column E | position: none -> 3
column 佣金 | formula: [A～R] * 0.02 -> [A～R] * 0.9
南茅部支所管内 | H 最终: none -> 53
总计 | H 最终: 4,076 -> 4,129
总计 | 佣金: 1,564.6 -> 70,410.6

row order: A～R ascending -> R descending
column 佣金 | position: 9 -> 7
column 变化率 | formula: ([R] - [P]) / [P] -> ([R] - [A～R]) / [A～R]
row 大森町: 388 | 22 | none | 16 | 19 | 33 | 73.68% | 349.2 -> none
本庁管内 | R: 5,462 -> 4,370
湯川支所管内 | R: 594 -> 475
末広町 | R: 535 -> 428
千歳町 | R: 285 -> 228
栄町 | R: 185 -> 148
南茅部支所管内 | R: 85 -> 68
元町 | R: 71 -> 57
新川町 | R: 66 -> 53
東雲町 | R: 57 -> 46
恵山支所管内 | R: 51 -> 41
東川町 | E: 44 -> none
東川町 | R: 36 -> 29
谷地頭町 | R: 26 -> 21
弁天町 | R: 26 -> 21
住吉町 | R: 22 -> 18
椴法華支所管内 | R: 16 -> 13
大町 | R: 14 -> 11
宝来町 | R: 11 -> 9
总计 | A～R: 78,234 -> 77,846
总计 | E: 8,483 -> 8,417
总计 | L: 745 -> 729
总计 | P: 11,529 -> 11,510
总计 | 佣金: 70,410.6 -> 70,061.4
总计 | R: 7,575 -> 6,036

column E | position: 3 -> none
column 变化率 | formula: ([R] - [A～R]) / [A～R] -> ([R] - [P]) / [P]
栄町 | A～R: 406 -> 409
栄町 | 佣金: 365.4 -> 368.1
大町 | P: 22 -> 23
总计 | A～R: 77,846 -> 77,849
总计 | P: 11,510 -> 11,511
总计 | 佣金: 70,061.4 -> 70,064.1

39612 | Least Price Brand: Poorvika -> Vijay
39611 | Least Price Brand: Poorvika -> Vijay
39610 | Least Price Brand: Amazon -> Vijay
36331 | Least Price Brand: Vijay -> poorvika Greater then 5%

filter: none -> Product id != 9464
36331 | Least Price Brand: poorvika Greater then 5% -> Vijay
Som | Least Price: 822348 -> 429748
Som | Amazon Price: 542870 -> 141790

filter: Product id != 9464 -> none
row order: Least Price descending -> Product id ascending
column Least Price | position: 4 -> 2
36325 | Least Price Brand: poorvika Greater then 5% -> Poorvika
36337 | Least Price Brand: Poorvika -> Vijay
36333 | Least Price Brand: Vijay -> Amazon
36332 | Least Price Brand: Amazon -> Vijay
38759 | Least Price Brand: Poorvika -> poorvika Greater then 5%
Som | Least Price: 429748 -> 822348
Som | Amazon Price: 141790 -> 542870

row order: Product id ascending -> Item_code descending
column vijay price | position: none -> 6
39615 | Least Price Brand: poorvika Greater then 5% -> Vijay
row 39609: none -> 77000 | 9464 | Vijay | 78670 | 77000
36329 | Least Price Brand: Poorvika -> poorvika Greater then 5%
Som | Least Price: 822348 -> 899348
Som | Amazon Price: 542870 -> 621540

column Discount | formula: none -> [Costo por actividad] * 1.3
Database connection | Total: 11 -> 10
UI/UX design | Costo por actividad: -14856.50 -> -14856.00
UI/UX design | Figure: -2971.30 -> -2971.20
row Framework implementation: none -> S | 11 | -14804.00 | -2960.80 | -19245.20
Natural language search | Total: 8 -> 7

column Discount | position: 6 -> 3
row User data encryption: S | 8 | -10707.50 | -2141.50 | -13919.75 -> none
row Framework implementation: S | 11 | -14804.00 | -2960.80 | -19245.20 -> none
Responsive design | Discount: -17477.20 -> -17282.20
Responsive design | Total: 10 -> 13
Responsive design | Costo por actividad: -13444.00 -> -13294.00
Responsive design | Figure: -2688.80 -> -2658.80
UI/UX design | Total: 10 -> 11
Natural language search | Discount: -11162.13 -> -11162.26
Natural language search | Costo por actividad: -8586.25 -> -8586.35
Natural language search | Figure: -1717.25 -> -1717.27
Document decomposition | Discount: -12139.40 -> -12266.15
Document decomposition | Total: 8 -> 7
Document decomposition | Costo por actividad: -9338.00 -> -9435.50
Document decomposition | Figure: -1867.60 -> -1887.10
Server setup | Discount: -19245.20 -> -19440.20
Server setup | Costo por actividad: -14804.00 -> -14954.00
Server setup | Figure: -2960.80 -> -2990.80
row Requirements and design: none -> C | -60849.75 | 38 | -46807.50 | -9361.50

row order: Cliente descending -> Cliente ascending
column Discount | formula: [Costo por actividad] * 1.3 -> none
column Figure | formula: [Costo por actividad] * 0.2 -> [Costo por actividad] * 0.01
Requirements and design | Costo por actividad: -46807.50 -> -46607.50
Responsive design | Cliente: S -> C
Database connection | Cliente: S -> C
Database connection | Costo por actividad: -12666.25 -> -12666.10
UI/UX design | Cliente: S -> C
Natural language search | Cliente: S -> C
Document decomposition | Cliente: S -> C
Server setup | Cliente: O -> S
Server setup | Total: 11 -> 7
━━━━━━━━━━━━━━━━━━━━━━━━━━━━━━
Each line from the first line of the entries up to and including the line containing "38759 | Least" should be transcribed exactly, with all other lines left out.

column E | position: none -> 3
column 佣金 | formula: [A～R] * 0.02 -> [A～R] * 0.9
南茅部支所管内 | H 最终: none -> 53
总计 | H 最终: 4,076 -> 4,129
总计 | 佣金: 1,564.6 -> 70,410.6

row order: A～R ascending -> R descending
column 佣金 | position: 9 -> 7
column 变化率 | formula: ([R] - [P]) / [P] -> ([R] - [A～R]) / [A～R]
row 大森町: 388 | 22 | none | 16 | 19 | 33 | 73.68% | 349.2 -> none
本庁管内 | R: 5,462 -> 4,370
湯川支所管内 | R: 594 -> 475
末広町 | R: 535 -> 428
千歳町 | R: 285 -> 228
栄町 | R: 185 -> 148
南茅部支所管内 | R: 85 -> 68
元町 | R: 71 -> 57
新川町 | R: 66 -> 53
東雲町 | R: 57 -> 46
恵山支所管内 | R: 51 -> 41
東川町 | E: 44 -> none
東川町 | R: 36 -> 29
谷地頭町 | R: 26 -> 21
弁天町 | R: 26 -> 21
住吉町 | R: 22 -> 18
椴法華支所管内 | R: 16 -> 13
大町 | R: 14 -> 11
宝来町 | R: 11 -> 9
总计 | A～R: 78,234 -> 77,846
总计 | E: 8,483 -> 8,417
总计 | L: 745 -> 729
总计 | P: 11,529 -> 11,510
总计 | 佣金: 70,410.6 -> 70,061.4
总计 | R: 7,575 -> 6,036

column E | position: 3 -> none
column 变化率 | formula: ([R] - [A～R]) / [A～R] -> ([R] - [P]) / [P]
栄町 | A～R: 406 -> 409
栄町 | 佣金: 365.4 -> 368.1
大町 | P: 22 -> 23
总计 | A～R: 77,846 -> 77,849
总计 | P: 11,510 -> 11,511
总计 | 佣金: 70,061.4 -> 70,064.1

39612 | Least Price Brand: Poorvika -> Vijay
39611 | Least Price Brand: Poorvika -> Vijay
39610 | Least Price Brand: Amazon -> Vijay
36331 | Least Price Brand: Vijay -> poorvika Greater then 5%

filter: none -> Product id != 9464
36331 | Least Price Brand: poorvika Greater then 5% -> Vijay
Som | Least Price: 822348 -> 429748
Som | Amazon Price: 542870 -> 141790

filter: Product id != 9464 -> none
row order: Least Price descending -> Product id ascending
column Least Price | position: 4 -> 2
36325 | Least Price Brand: poorvika Greater then 5% -> Poorvika
36337 | Least Price Brand: Poorvika -> Vijay
36333 | Least Price Brand: Vijay -> Amazon
36332 | Least Price Brand: Amazon -> Vijay
38759 | Least Price Brand: Poorvika -> poorvika Greater then 5%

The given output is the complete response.